This group is involved with college sports, specifically football and basketball.  There are four varieties of of the Snakenut, Dease and Hazeltoun are the primary Snakenuts supported by Dingle and Dummy.

Dease has worked in college basketball for years where he helped to orchestrate a coup that resulted in a trip to the big dance some six years later.  While at the prom Dease worked his magic and spread tall tales that resulted in him being rewarded with a monumental raise based upon fear that a rival had offered him a job.  Years later after recruiting teams filled with guards, losing to divsion two schools, proclaiming we haven’t worked on a zone defense and the classic “We dug ourselves a mountain” Dease’s teams never made it back to the dance.  Instead of saying goodbye at the end of his contract he was rewarded with a new three year deal and a REDUCED salary.  To anyone else that would have been a slap in the face but from his reaction one would’ve have thought he had just won the national championship.  After much deliberation he finally moved on to another school where he watches Oprah reruns for inspiration instead of working on the zone defense. 

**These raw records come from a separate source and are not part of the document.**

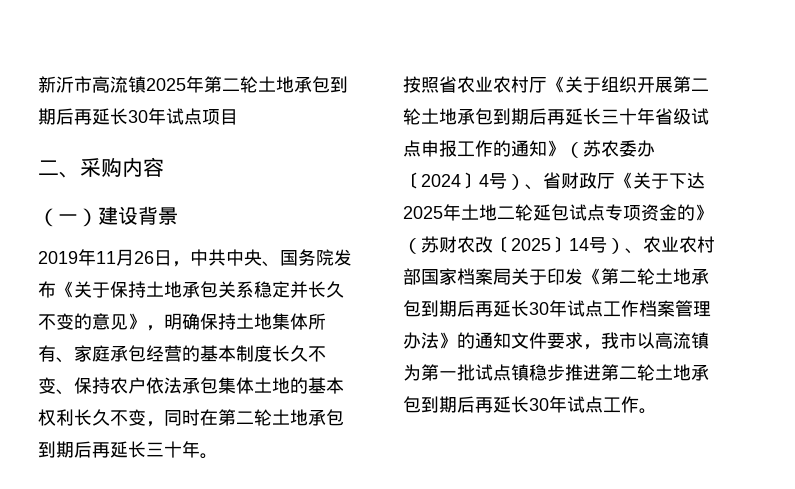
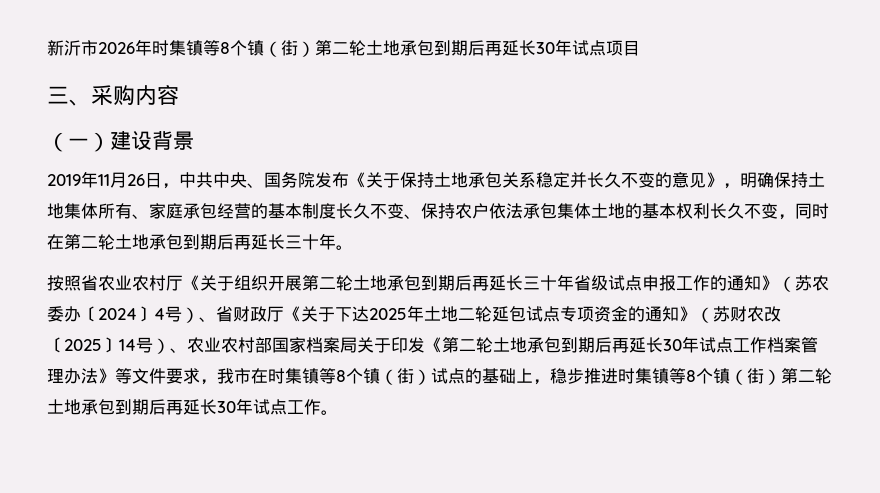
- 新沂市高流镇2025年第二轮土地承包到期后再延长30年试点项目
+ 新沂市2026年时集镇等8个镇（街）第二轮土地承包到期后再延长30年试点项目
- 二、采购内容
+ 三、采购内容
- 按照省农业农村厅《关于组织开展第二轮土地承包到期后再延长三十年省级试点申报工作的通知》（苏农委办〔2024〕4号）、省财政厅《关于下达2025年土地二轮延包试点专项资金的》（苏财农改〔2025〕14号）、农业农村部国家档案局关于印发《第二轮土地承包到期后再延长30年试点工作档案管理办法》的通知文件要求，我市以高流镇为第一批试点镇稳步推进第二轮土地承包到期后再延长30年试点工作。
+ 按照省农业农村厅《关于组织开展第二轮土地承包到期后再延长三十年省级试点申报工作的通知》（苏农委办〔2024〕4号）、省财政厅《关于下达2025年土地二轮延包试点专项资金的通知》（苏财农改〔2025〕14号）、农业农村部国家档案局关于印发《第二轮土地承包到期后再延长30年试点工作档案管理办法》等文件要求，我市在时集镇等8个镇（街）试点的基础上，稳步推进时集镇等8个镇（街）第二轮土地承包到期后再延长30年试点工作。

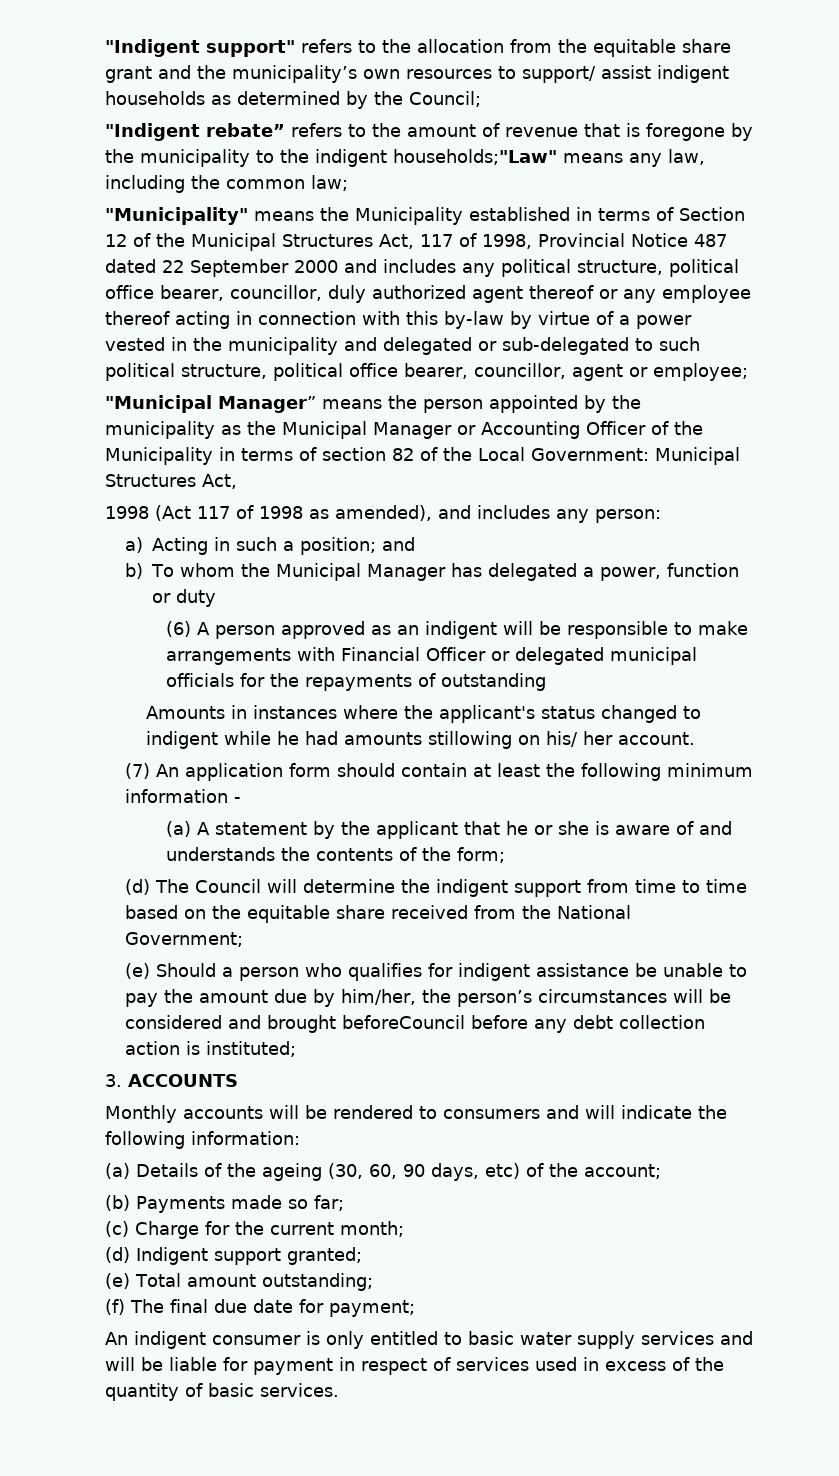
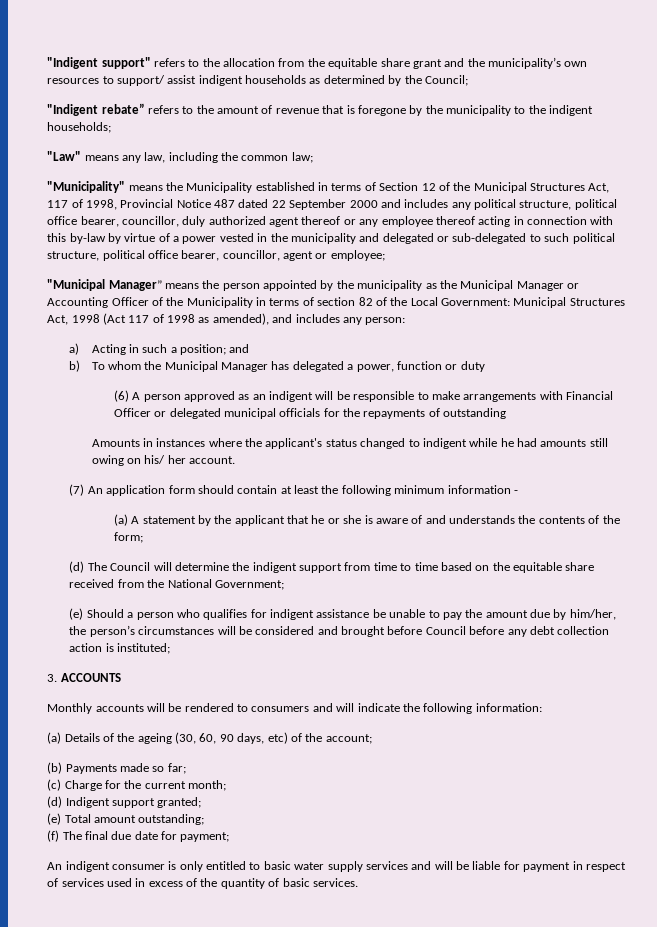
- "Indigent rebate” refers to the amount of revenue that is foregone by the municipality to the indigent households;"Law" means any law, including the common law;
+ "Indigent rebate” refers to the amount of revenue that is foregone by the municipality to the indigent households;
+ "Law" means any law, including the common law;
- "Municipal Manager” means the person appointed by the municipality as the Municipal Manager or Accounting Officer of the Municipality in terms of section 82 of the Local Government: Municipal Structures Act,
- 1998 (Act 117 of 1998 as amended), and includes any person:
+ "Municipal Manager” means the person appointed by the municipality as the Municipal Manager or Accounting Officer of the Municipality in terms of section 82 of the Local Government: Municipal Structures Act, 1998 (Act 117 of 1998 as amended), and includes any person:
- Amounts in instances where the applicant's status changed to indigent while he had amounts stillowing on his/ her account.
+ Amounts in instances where the applicant's status changed to indigent while he had amounts still owing on his/ her account.
- (e) Should a person who qualifies for indigent assistance be unable to pay the amount due by him/her, the person’s circumstances will be considered and brought beforeCouncil before any debt collection action is instituted;
+ (e) Should a person who qualifies for indigent assistance be unable to pay the amount due by him/her, the person’s circumstances will be considered and brought before Council before any debt collection action is instituted;

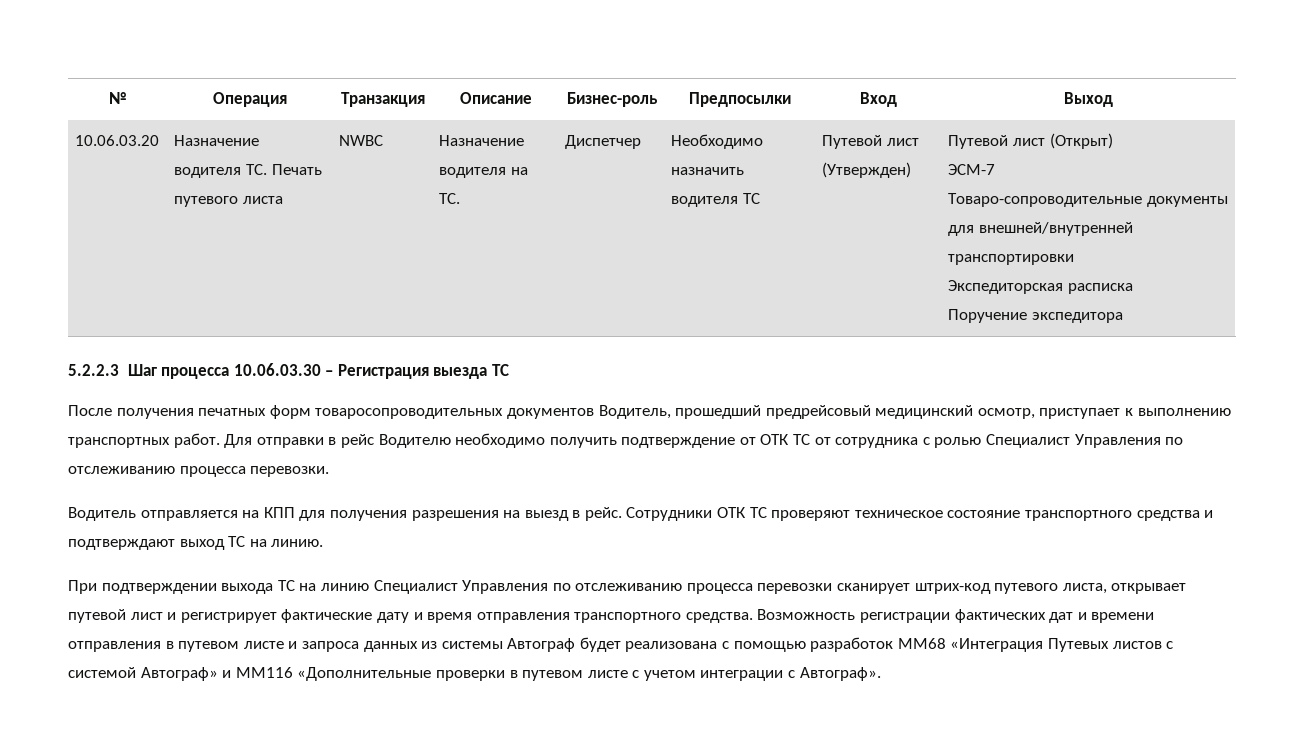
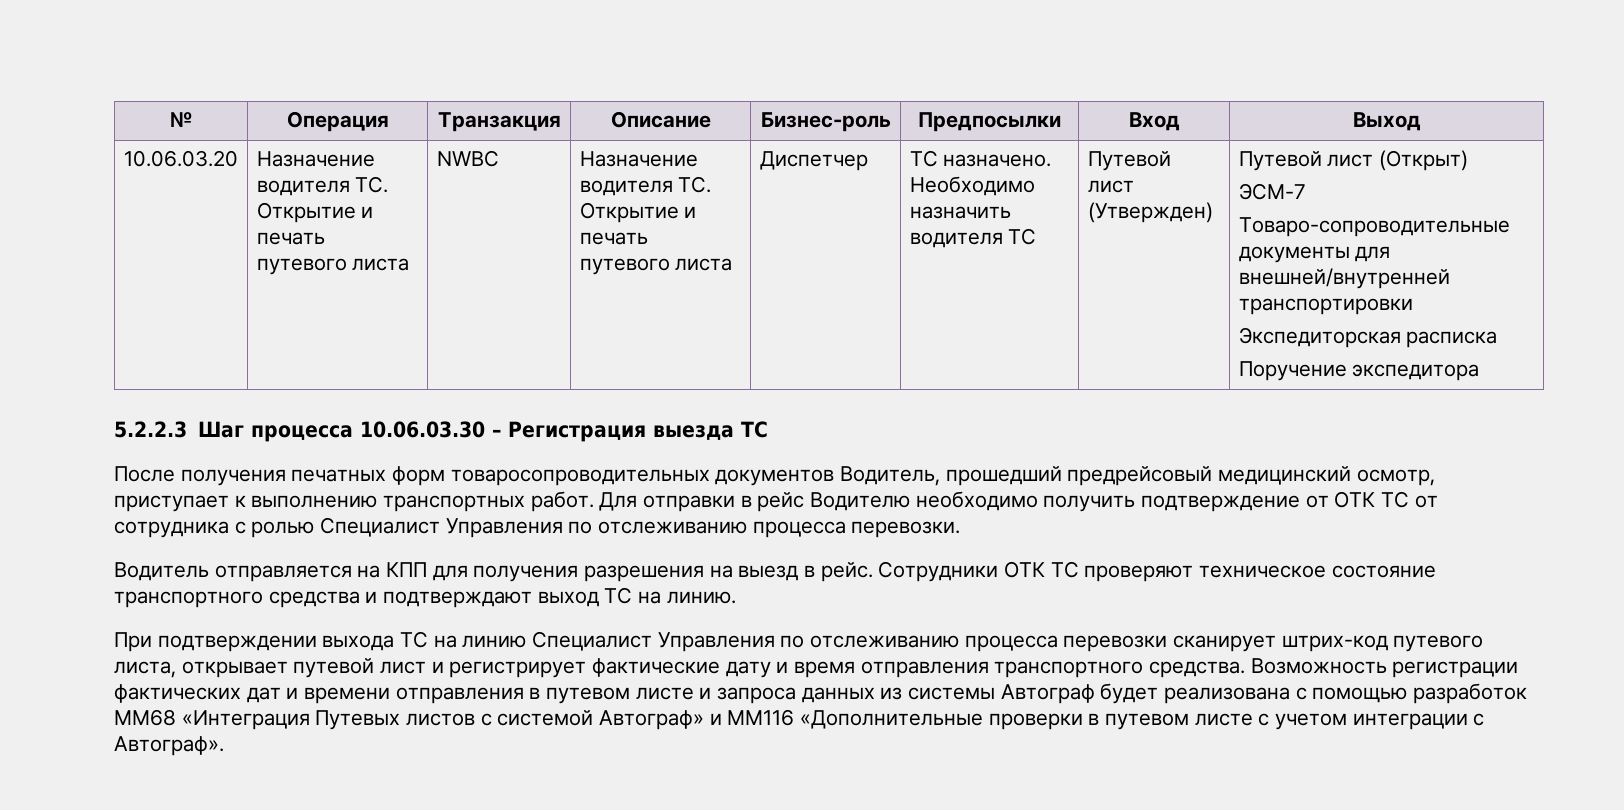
- 10.06.03.20 | Назначение водителя ТС. Печать путевого листа
+ 10.06.03.20 | Назначение водителя ТС. Открытие и печать путевого листа
- NWBC | Назначение водителя на ТС.
+ NWBC | Назначение водителя ТС. Открытие и печать путевого листа
+ ТС назначено.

Hazeltoun has worked his way through college football programs like Exlax in a retirement home.  Assisted by his lesser brother Dummy, Hazeltoun has robbed two major programs of around NINE (in my Dr. Evil voice) MILLION dollars is the past five years.  The most amazing thing about him is that he can get a school to hire him even after they know what he did or didn’t do at the previous program.  He has an uncanny way of taking another coaches recruits and literally motivating them to win for a couple of years until the fans realize he can’t coach or recruit and they are forced to pay his contract off.  His latest screw job could result in my team losing it’s leader to the school Hazeltoun was fired from while running out of Oxford with a bag of cash.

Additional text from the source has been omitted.